Please copy the data exactly as it stands, minus the images.

SUPPLIED DATA >>
^^^^^^^^^^^^^^^^
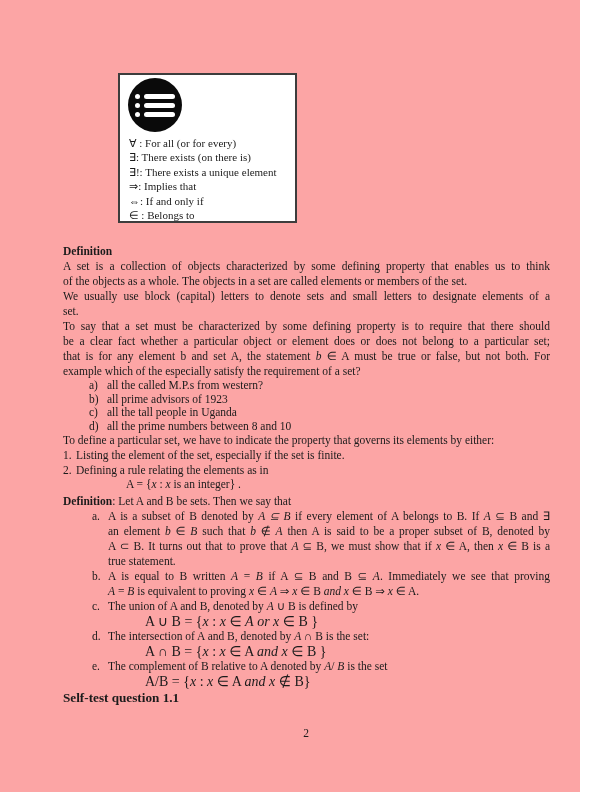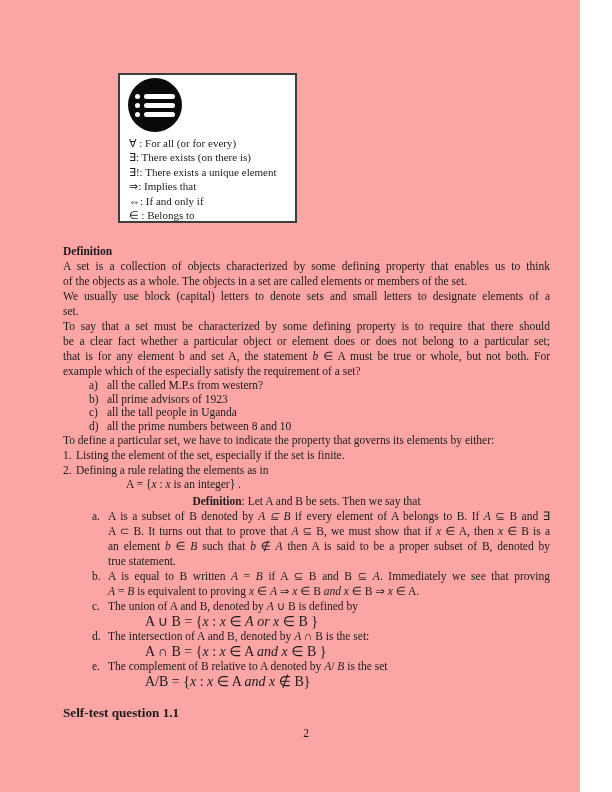--- a/index.html
+++ b/index.html
@@ -87,7 +87,7 @@
     <div class="bl">set.</div>
     <div class="bl j">To say that a set must be characterized by some defining property is to require that there should</div>
     <div class="bl j">be a clear fact whether a particular object or element does or does not belong to a particular set;</div>
-    <div class="bl j"><span>that is for any element b and set A, the statement </span><span class="i">b</span><span> ∈ A must be true or whole, but not both. For</span></div>
+    <div class="bl j"><span>that is for any element b and set A, the statement </span><span class="i">b</span><span> ∈ A must be true or false, but not both. For</span></div>
     <div class="bl">example which of the especially satisfy the requirement of a set?</div>
 
     <div class="xl">

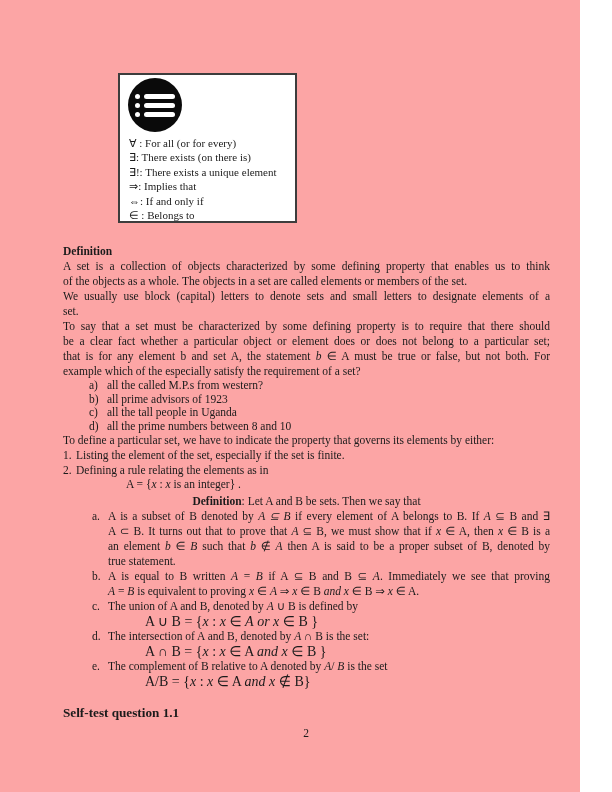--- a/index.html
+++ b/index.html
@@ -39,7 +39,7 @@
   .eq-int { font-size:11.5px; line-height:15px; padding-left:63px; }
 
   
-  .def2-lead { font-size:11.5px; line-height:15px; margin-top:2px;text-align:center; }
+  .def2-lead { font-size:11.5px; line-height:15px; margin-top:2px; }
   .dl { position:relative; font-size:11.5px; line-height:15px; padding-left:45px; }
   .dl .mk2 { position:absolute; left:29px; top:0; }
   .dl-eq { font-size:14px; line-height:15px; padding-left:82px; }

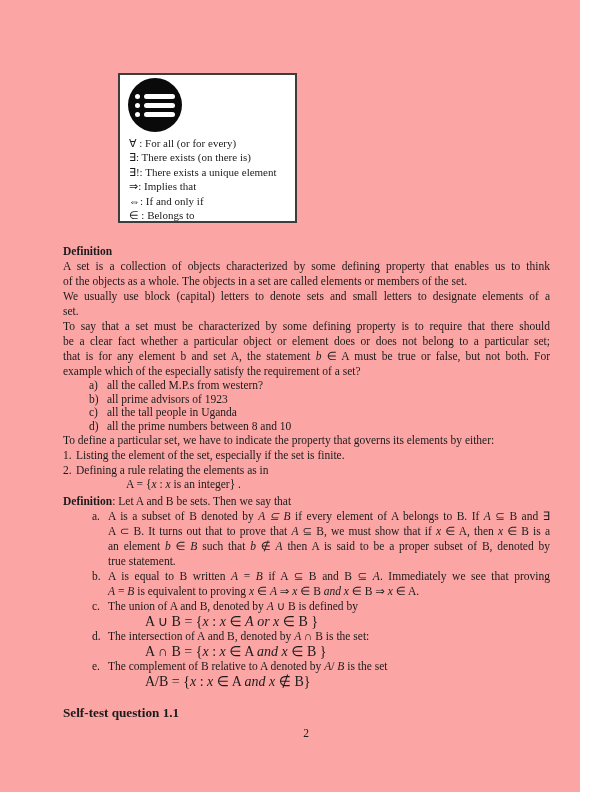--- a/index.html
+++ b/index.html
@@ -117,8 +117,8 @@
     <div class="dl j">
       <span class="mk2">a.</span><span><span>A is a subset of B denoted by </span><span class="i">A ⊆ B</span><span> if every element of A belongs to B.  If </span><span class="i">A</span><span> ⊆ B and ∃</span></span>
     </div>
+    <div class="dl j"><span>an element </span><span class="i">b</span><span> ∈ </span><span class="i">B</span><span> such that </span><span class="i">b</span><span> ∉ </span><span class="i">A</span><span> then A is said to be a proper subset of B, denoted by</span></div>
     <div class="dl j"><span>A ⊂ B.  It turns out that to prove that </span><span class="i">A</span><span> ⊆ B, we must show that if </span><span class="i">x</span><span> ∈ A,  then </span><span class="i">x</span><span> ∈ B is a</span></div>
-    <div class="dl j"><span>an element </span><span class="i">b</span><span> ∈ </span><span class="i">B</span><span> such that </span><span class="i">b</span><span> ∉ </span><span class="i">A</span><span> then A is said to be a proper subset of B, denoted by</span></div>
     <div class="dl">true statement.</div>
 
     <div class="dl j">

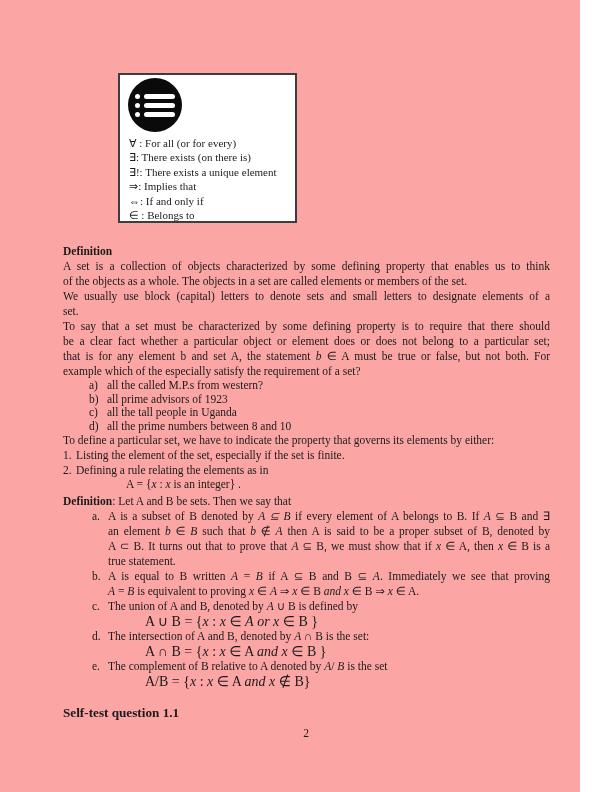--- a/index.html
+++ b/index.html
@@ -44,7 +44,7 @@
   .dl .mk2 { position:absolute; left:29px; top:0; }
   .dl-eq { font-size:14px; line-height:15px; padding-left:82px; }
 
-  .selftest { font-weight:bold; font-size:13.2px; line-height:16px; margin-top:16px; }
+  .selftest { font-weight:bold; font-size:13.2px; line-height:16px; margin-top:1px; }
 
   .pagenum { position:absolute; top:727px; left:0; width:612px; text-align:center; font-size:11.5px; }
^^^^^^^^^^^^^^^^
ANSWER SPACE >>
--- a/index.html
+++ b/index.html
@@ -87,7 +87,7 @@
     <div class="bl">set.</div>
     <div class="bl j">To say that a set must be characterized by some defining property is to require that there should</div>
     <div class="bl j">be a clear fact whether a particular object or element does or does not belong to a particular set;</div>
-    <div class="bl j"><span>that is for any element b and set A, the statement </span><span class="i">b</span><span> ∈ A must be true or whole, but not both. For</span></div>
+    <div class="bl j"><span>that is for any element b and set A, the statement </span><span class="i">b</span><span> ∈ A must be true or false, but not both. For</span></div>
     <div class="bl">example which of the especially satisfy the requirement of a set?</div>
 
     <div class="xl">

--- a/index.html
+++ b/index.html
@@ -39,7 +39,7 @@
   .eq-int { font-size:11.5px; line-height:15px; padding-left:63px; }
 
   
-  .def2-lead { font-size:11.5px; line-height:15px; margin-top:2px;text-align:center; }
+  .def2-lead { font-size:11.5px; line-height:15px; margin-top:2px; }
   .dl { position:relative; font-size:11.5px; line-height:15px; padding-left:45px; }
   .dl .mk2 { position:absolute; left:29px; top:0; }
   .dl-eq { font-size:14px; line-height:15px; padding-left:82px; }

--- a/index.html
+++ b/index.html
@@ -117,8 +117,8 @@
     <div class="dl j">
       <span class="mk2">a.</span><span><span>A is a subset of B denoted by </span><span class="i">A ⊆ B</span><span> if every element of A belongs to B.  If </span><span class="i">A</span><span> ⊆ B and ∃</span></span>
     </div>
+    <div class="dl j"><span>an element </span><span class="i">b</span><span> ∈ </span><span class="i">B</span><span> such that </span><span class="i">b</span><span> ∉ </span><span class="i">A</span><span> then A is said to be a proper subset of B, denoted by</span></div>
     <div class="dl j"><span>A ⊂ B.  It turns out that to prove that </span><span class="i">A</span><span> ⊆ B, we must show that if </span><span class="i">x</span><span> ∈ A,  then </span><span class="i">x</span><span> ∈ B is a</span></div>
-    <div class="dl j"><span>an element </span><span class="i">b</span><span> ∈ </span><span class="i">B</span><span> such that </span><span class="i">b</span><span> ∉ </span><span class="i">A</span><span> then A is said to be a proper subset of B, denoted by</span></div>
     <div class="dl">true statement.</div>
 
     <div class="dl j">

--- a/index.html
+++ b/index.html
@@ -44,7 +44,7 @@
   .dl .mk2 { position:absolute; left:29px; top:0; }
   .dl-eq { font-size:14px; line-height:15px; padding-left:82px; }
 
-  .selftest { font-weight:bold; font-size:13.2px; line-height:16px; margin-top:16px; }
+  .selftest { font-weight:bold; font-size:13.2px; line-height:16px; margin-top:1px; }
 
   .pagenum { position:absolute; top:727px; left:0; width:612px; text-align:center; font-size:11.5px; }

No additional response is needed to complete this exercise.